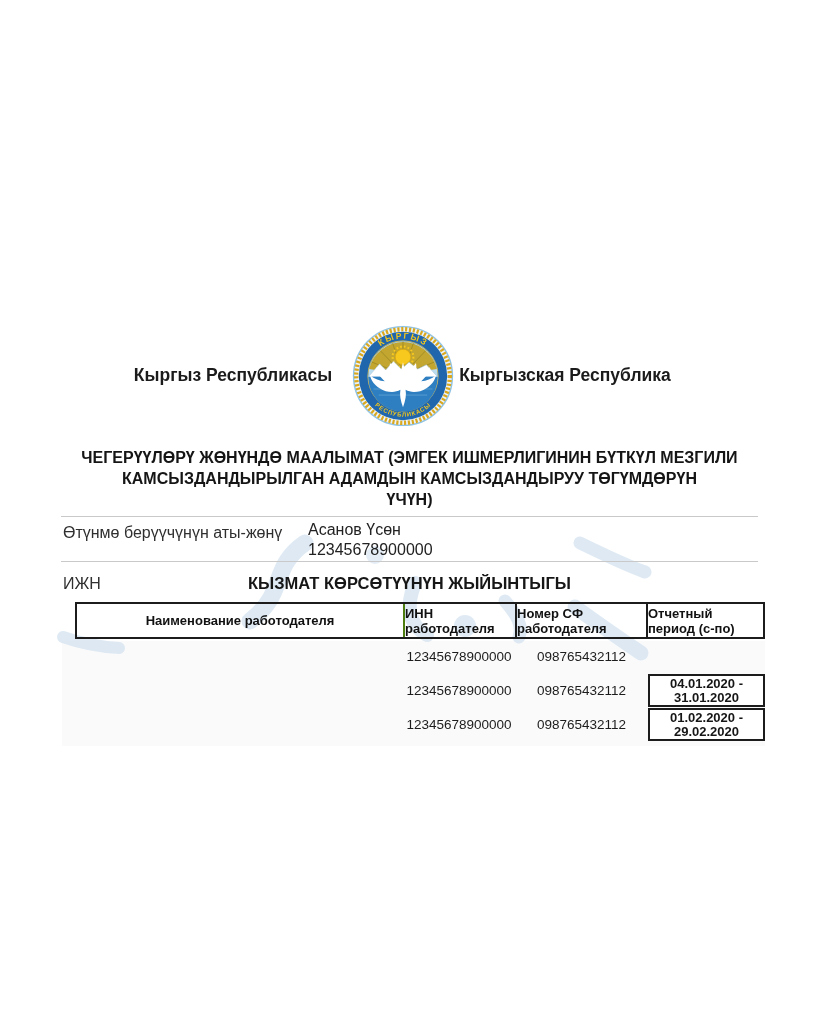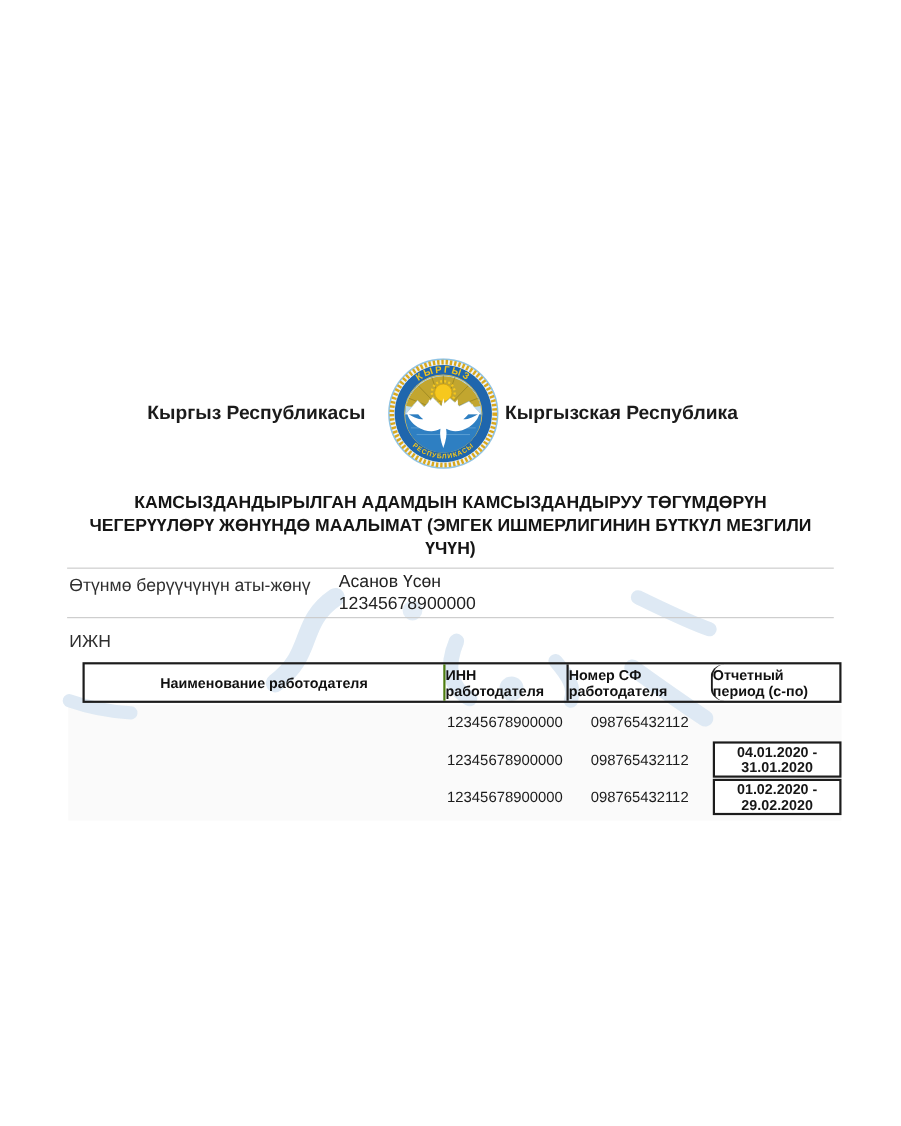"КАМСЫЗДАНДЫРЫЛГАН АДАМДЫН КАМСЫЗДАНДЫРУУ" div { order: before "ЧЕГЕРҮҮЛӨРҮ ЖӨНҮНДӨ МААЛЫМАТ (ЭМГЕК" -> after "ЧЕГЕРҮҮЛӨРҮ ЖӨНҮНДӨ МААЛЫМАТ (ЭМГЕК" }
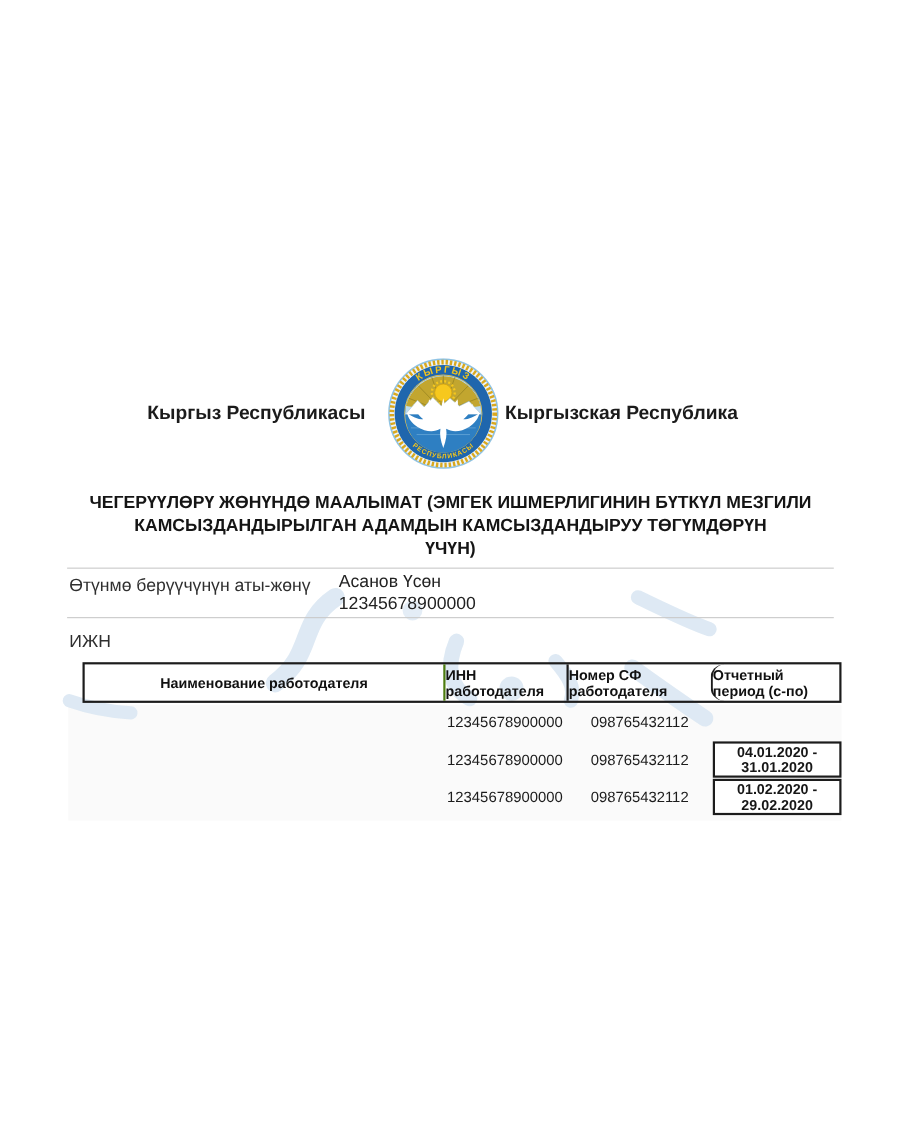"КЫЗМАТ КӨРСӨТҮҮНҮН ЖЫЙЫНТЫГЫ" div.section-heading { html: none -> <div>КЫЗМАТ КӨРСӨТҮҮНҮН ЖЫЙЫНТЫГЫ</div> }
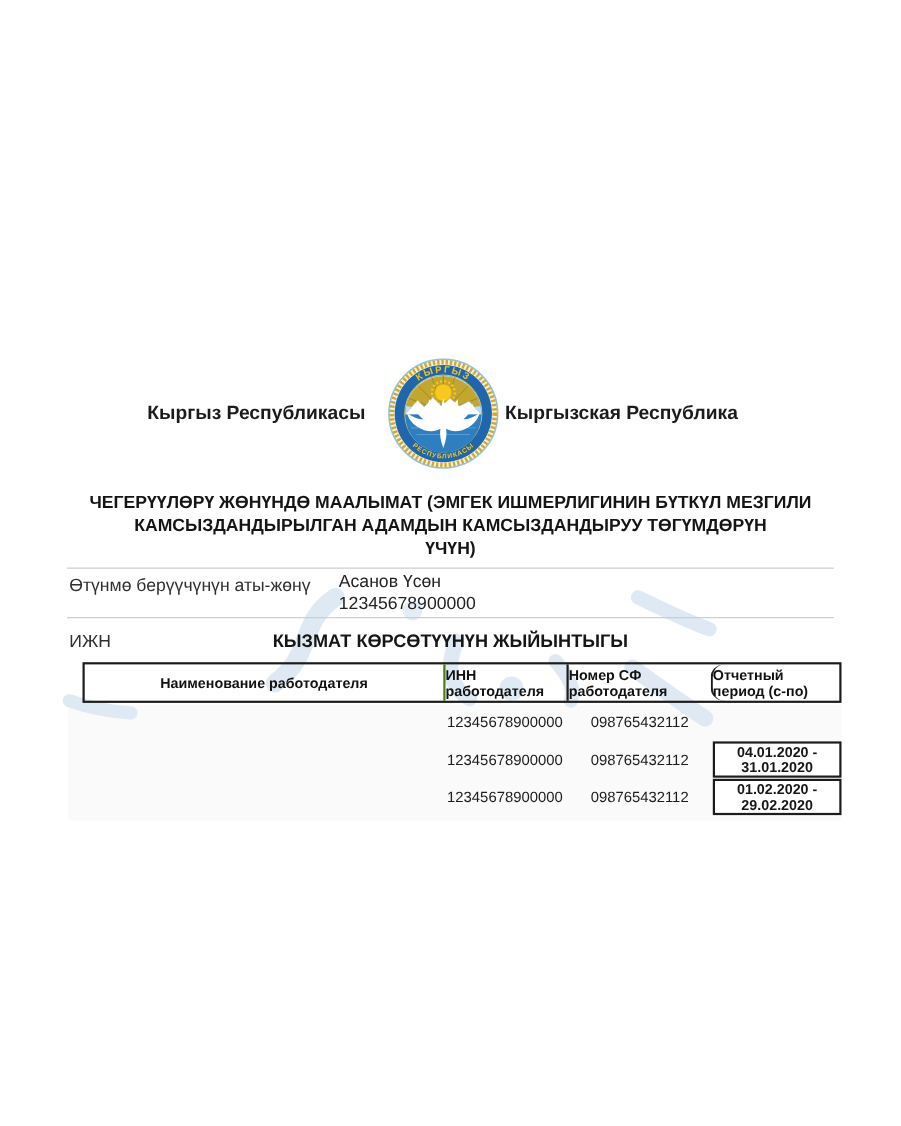"Отчетный период (с-по)" .c4 { border-radius: 12px -> none }
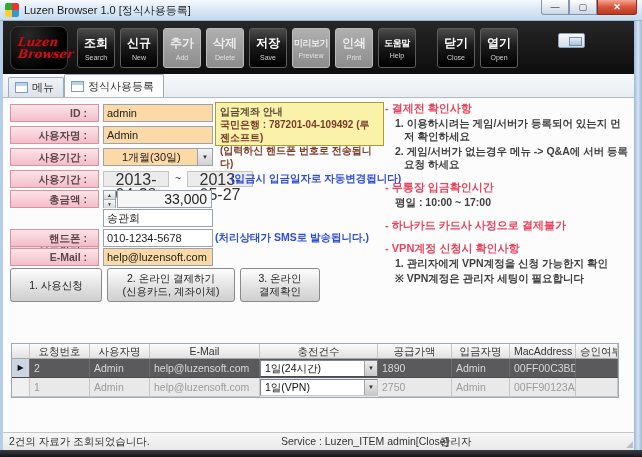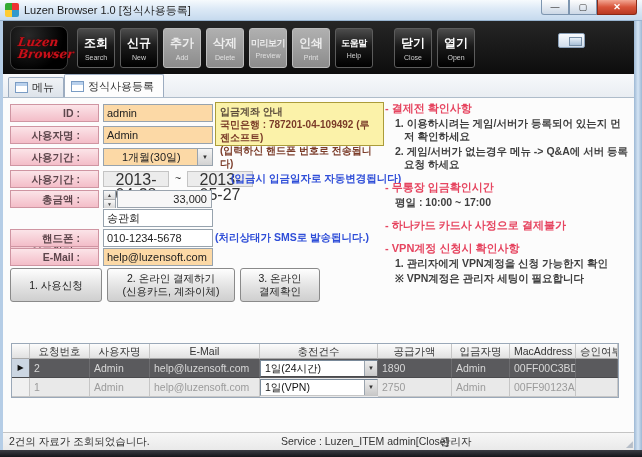"저장" div.tbtn { html: none -> <div> <span>저장</span> <span>Save</span> </div> }
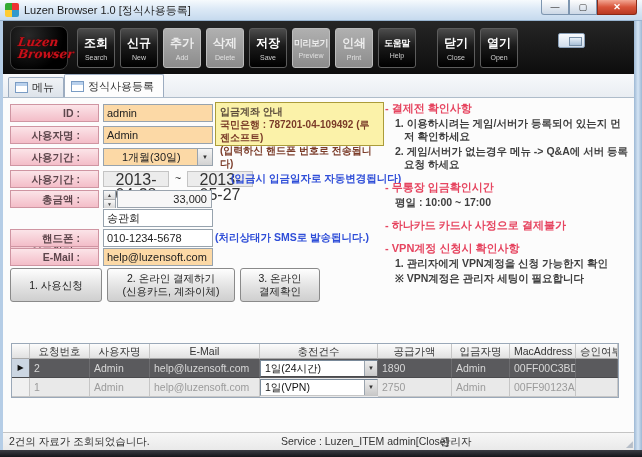"ID :" .flabel { padding-right: 18px -> 11px }
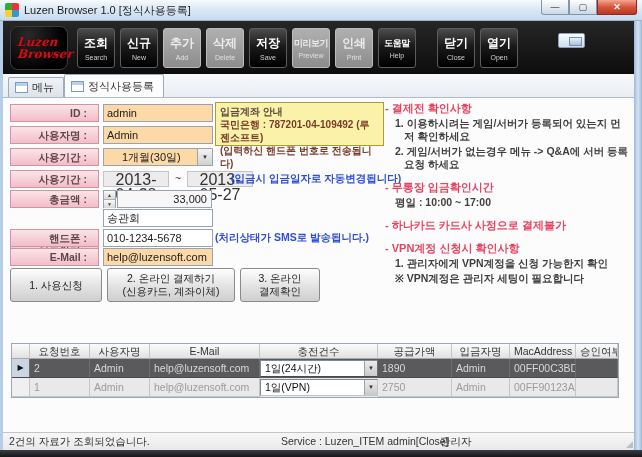"33,000" .amount { font-size: 11px -> 14px }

Aim of the exercise = Your output should be the records above, duplicated exactly and picture-free.

Exercise solution =
"КАМСЫЗДАНДЫРЫЛГАН АДАМДЫН КАМСЫЗДАНДЫРУУ" div { order: before "ЧЕГЕРҮҮЛӨРҮ ЖӨНҮНДӨ МААЛЫМАТ (ЭМГЕК" -> after "ЧЕГЕРҮҮЛӨРҮ ЖӨНҮНДӨ МААЛЫМАТ (ЭМГЕК" }
"КЫЗМАТ КӨРСӨТҮҮНҮН ЖЫЙЫНТЫГЫ" div.section-heading { html: none -> <div>КЫЗМАТ КӨРСӨТҮҮНҮН ЖЫЙЫНТЫГЫ</div> }
"Отчетный период (с-по)" .c4 { border-radius: 12px -> none }
"저장" div.tbtn { html: none -> <div> <span>저장</span> <span>Save</span> </div> }
"ID :" .flabel { padding-right: 18px -> 11px }
"33,000" .amount { font-size: 11px -> 14px }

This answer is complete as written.